I face Will, looking at him like Arlene might. He's from Away, though it's not noticeable in how he's dressed. Except for the Birkenstock sandals, he's clothed much like anybody his age here: jeans, tee shirt, and a surplus olive green army jacket. It's the hands that betray his outsider status. The soft, unscarred fingers fidgeting with his wedding ring and the pale, uncallused hands are unaccustomed to the hard work many men his age would be engaged in here.

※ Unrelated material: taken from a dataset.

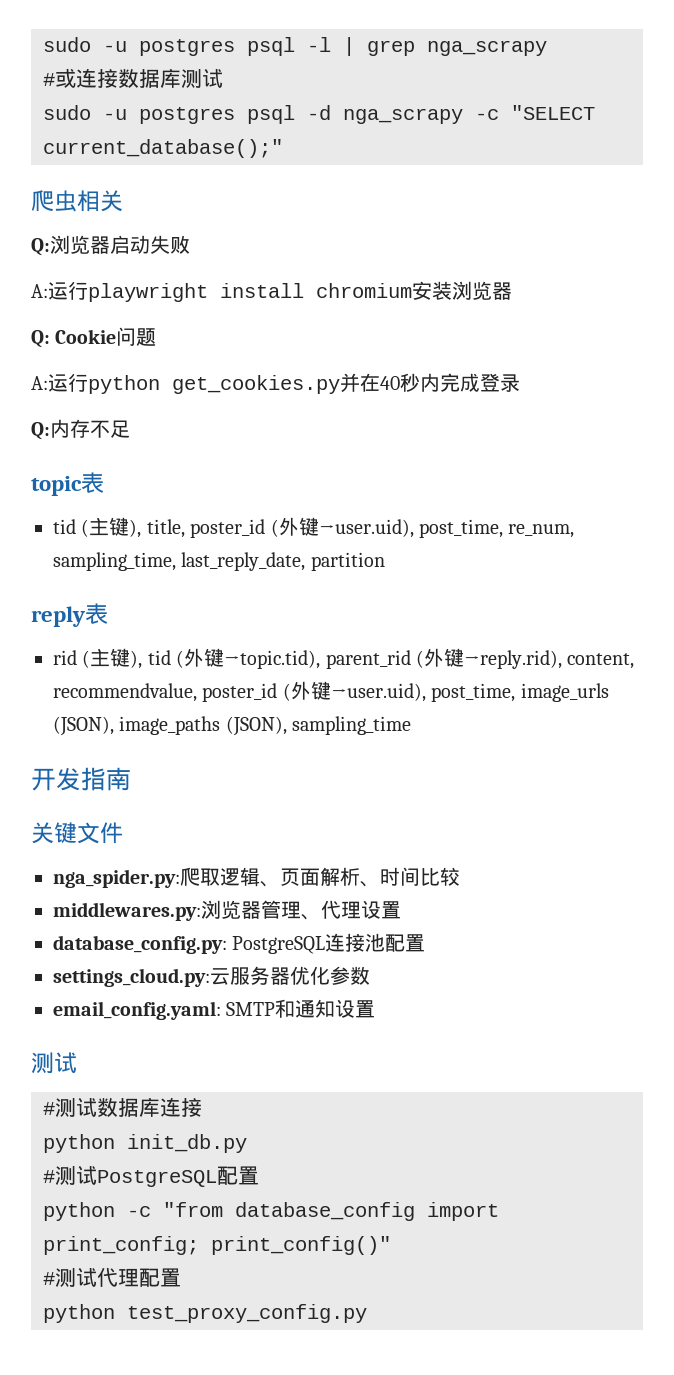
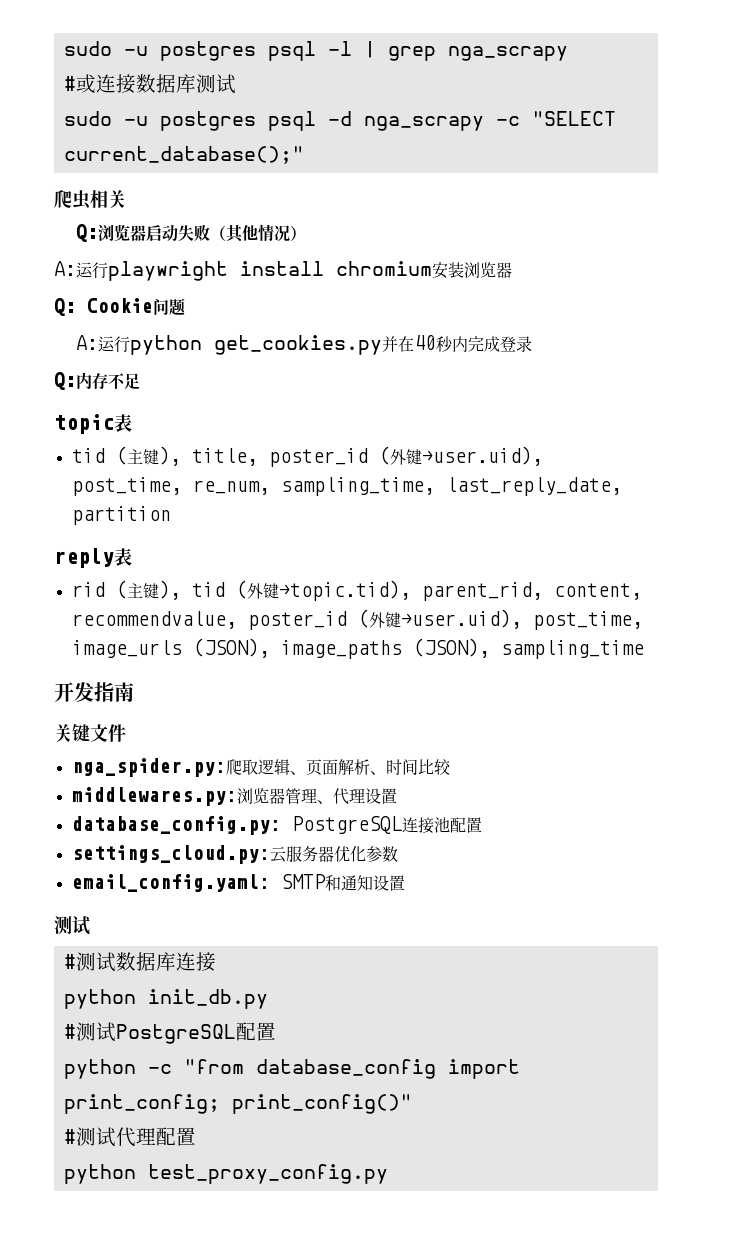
- Q:浏览器启动失败
+ Q:浏览器启动失败（其他情况）
- rid (主键), tid (外键→topic.tid), parent_rid (外键→reply.rid), content, recommendvalue, poster_id (外键→user.uid), post_time, image_urls (JSON), image_paths (JSON), sampling_time
+ rid (主键), tid (外键→topic.tid), parent_rid, content, recommendvalue, poster_id (外键→user.uid), post_time, image_urls (JSON), image_paths (JSON), sampling_time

"Those grilled cheese will be right up," says Arlene, turning to the kitchen. I look to Will, see him sitting with his proper upper middle-class posture that's he's maintained despite the twists and curves his life has taken, a way of moving and sitting and standing that tells me, unlike myself, that adults during his childhood had cajoled him not to slouch, to sit up straight, to pull his shoulders back and I am suddenly a million miles distant from him as the Island takes hold of me.

"Will," I hiss to get his attention. "First impressions? Remember?"

"What?" He says, in a drawn out whine.

"Nothing," I say, annoyed. I'd planned on not remarking about my career choice, so folks would come around to the idea of my being an engineer. But Will has mucked it all up with his rude comment.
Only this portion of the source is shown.